– Ты его не знаешь, – сказала она еще тише. – Ты знаешь его столько лет, но так и не узнал его. – Она подняла голову и посмотрела мне в глаза. – Я не жалею ни о чем, – сказала она внятно.
Я шел к своей гостинице в душной темноте, надо мной мерно билось огромное небо, на улице бензиновые пары мешались с ночным болотным запахом обмелевшей реки. Я шел и думал: да, я знаю, почему она это сделала.
Ответ был во всех прошедших годах, в том, что было в них, и в том, чего не было.
Ответ был во мне, потому что рассказал ей я.
«Я рассказал ей только правду, – с бешенством оборвал я себя, – она не смеет винить меня за правду!»
Но была ли какая-то роковая предрасположенность в природе вещей и во мне самом – такая, что именно мне назначалось открыть ей правду? Приходилось задать себе и этот вопрос. А ответа я не знал. Я шел, ломая голову над этим вопросом и не находя ответа, до тех пор, пока сам вопрос не потерял смысла и не выскользнул из моей головы, как выскальзывает тяжелый предмет из онемевших пальцев. Я принял бы на себя ответственность и вину – я был готов к этому, – если бы сознавал их ясно. Но кто их вам объяснит?

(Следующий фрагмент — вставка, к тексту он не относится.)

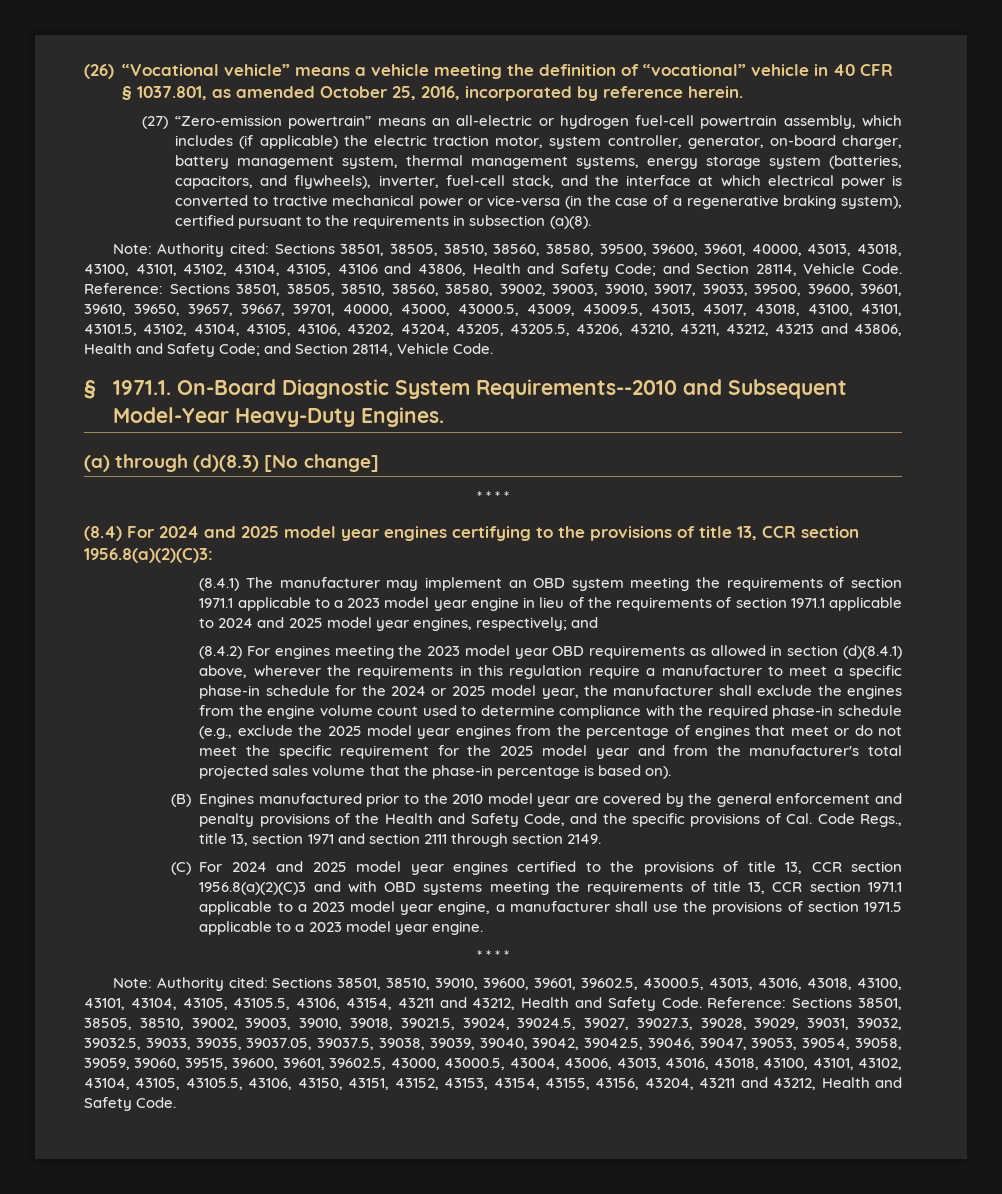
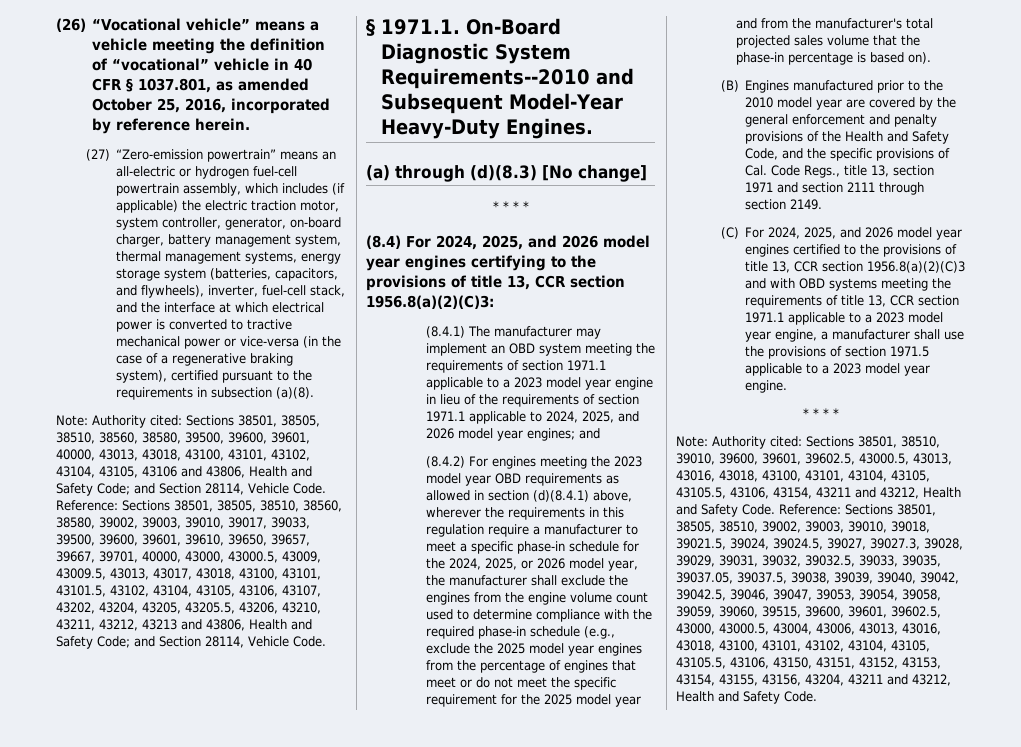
- Reference: Sections 38501, 38505, 38510, 38560, 38580, 39002, 39003, 39010, 39017, 39033, 39500, 39600, 39601, 39610, 39650, 39657, 39667, 39701, 40000, 43000, 43000.5, 43009, 43009.5, 43013, 43017, 43018, 43100, 43101, 43101.5, 43102, 43104, 43105, 43106, 43202, 43204, 43205, 43205.5, 43206, 43210, 43211, 43212, 43213 and 43806, Health and Safety Code; and Section 28114, Vehicle Code.
+ Reference: Sections 38501, 38505, 38510, 38560, 38580, 39002, 39003, 39010, 39017, 39033, 39500, 39600, 39601, 39610, 39650, 39657, 39667, 39701, 40000, 43000, 43000.5, 43009, 43009.5, 43013, 43017, 43018, 43100, 43101, 43101.5, 43102, 43104, 43105, 43106, 43107, 43202, 43204, 43205, 43205.5, 43206, 43210, 43211, 43212, 43213 and 43806, Health and Safety Code; and Section 28114, Vehicle Code.
- (8.4) For 2024 and 2025 model year engines certifying to the provisions of title 13, CCR section 1956.8(a)(2)(C)3:
+ (8.4) For 2024, 2025, and 2026 model year engines certifying to the provisions of title 13, CCR section 1956.8(a)(2)(C)3:
- (8.4.1) The manufacturer may implement an OBD system meeting the requirements of section 1971.1 applicable to a 2023 model year engine in lieu of the requirements of section 1971.1 applicable to 2024 and 2025 model year engines, respectively; and
+ (8.4.1) The manufacturer may implement an OBD system meeting the requirements of section 1971.1 applicable to a 2023 model year engine in lieu of the requirements of section 1971.1 applicable to 2024, 2025, and 2026 model year engines; and
- (8.4.2) For engines meeting the 2023 model year OBD requirements as allowed in section (d)(8.4.1) above, wherever the requirements in this regulation require a manufacturer to meet a specific phase-in schedule for the 2024 or 2025 model year, the manufacturer shall exclude the engines from the engine volume count used to determine compliance with the required phase-in schedule (e.g., exclude the 2025 model year engines from the percentage of engines that meet or do not meet the specific requirement for the 2025 model year and from the manufacturer's total projected sales volume that the phase-in percentage is based on).
+ (8.4.2) For engines meeting the 2023 model year OBD requirements as allowed in section (d)(8.4.1) above, wherever the requirements in this regulation require a manufacturer to meet a specific phase-in schedule for the 2024, 2025, or 2026 model year, the manufacturer shall exclude the engines from the engine volume count used to determine compliance with the required phase-in schedule (e.g., exclude the 2025 model year engines from the percentage of engines that meet or do not meet the specific requirement for the 2025 model year and from the manufacturer's total projected sales volume that the phase-in percentage is based on).
- (C) For 2024 and 2025 model year engines certified to the provisions of title 13, CCR section 1956.8(a)(2)(C)3 and with OBD systems meeting the requirements of title 13, CCR section 1971.1 applicable to a 2023 model year engine, a manufacturer shall use the provisions of section 1971.5 applicable to a 2023 model year engine.
+ (C) For 2024, 2025, and 2026 model year engines certified to the provisions of title 13, CCR section 1956.8(a)(2)(C)3 and with OBD systems meeting the requirements of title 13, CCR section 1971.1 applicable to a 2023 model year engine, a manufacturer shall use the provisions of section 1971.5 applicable to a 2023 model year engine.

Я все шел и немного погодя вспомнил ее слова, что я никогда не зналего.
Но потом неизменно возвращался образ дяди Вилли в рождественском галстуке.
Теперь же он не вернулся. Я видел лицо. Огромное. Больше афиши. Чуб, рассыпавшийся, как грива. Тяжелую челюсть. Губы, пригнанные, как два кирпича. Расширенные глаза с могучим блеском.
Странно, что я не видел его раньше. Толком не видел.
В ту ночь я позвонил Хозяину, передал ему рассказ Анны и предложил взять у Адама показания для ареста Кофи. Он велел сделать это. Сделать все, чтобы удержать Адама. И я, вернувшись в гостиницу, пролежал на кровати под вентилятором часов до шести, когда позвонил портье, чтобы меня разбудить. К семи в животе у меня уже плескалась чашка кофе, и со свежим бритвенным порезом на подбородке, с наждаком бессонницы под веками я стоял перед дверью Адама.
Я обработал его. Но работенку я себе подобрал нелегкую. Первым долгом я завербовал Адама в армию борцов за справедливость, заставив его пообещать, что он даст показания против Кофи. Метод был таков: исходя из того, что Адам, безусловно, жаждет покарать Кофи, я указал, что Хозяин будет приветствовать этот доблестный подвиг. Затем я подвел Адама к открытию, честь которого должна была принадлежать исключительно ему, что Анне придется выступить свидетельницей. Затем я прикинулся дурачком и сказал, что раньше мне это не приходило в голову. С человеком, подобным Адаму, опасность состояла в том, что, завороженный перспективой осуществить справедливость, он заставит Анну свидетельствовать, хоть кровь из носу. Так бы оно и вышло, но я нарисовал жуткую картину суда (правда, и вполовину не такую жуткую, какой она была бы на деле), отказался в этом участвовать, намекнул на его бессердечие и закончил туманным предположением, что можно будет застукать Кофи за тем же делом еще раз – к примеру, я могу подставить себя, и он сделает новую попытку. Для начала я даже сам готов пустить пробный шар, и так далее. Словом, Адам отказался от мысли засадить Кофи, но незаметно для себя усвоил мысль, что он и Хозяин будут плечом к плечу отбивать больницу от жуликов.
Когда мы выходили из квартиры, он взял с каминной полки запечатанные письма, чтобы отправить их по дороге. Я еще раньше заметил, что на верхнем конверте стоял адрес Хозяина. Поэтому, когда он повернулся ко мне, я просто вынул это письмо из его рук и сказал с самой обаятельной улыбкой:
– К чему выносить на улицу этот мусор! – и, разорвав его поперек, сунул обрывки в карман.
Затем мы вышли на улицу и сели в его машину. Я проводил его до работы. Будь на то моя воля, я и в кабинете сидел бы с ним весь день – приглядывал. Всю дорогу до центра я не закрывал рта, чтобы он не предавался посторонним мыслям. Я щебетал весело и беззаботно, как птичка.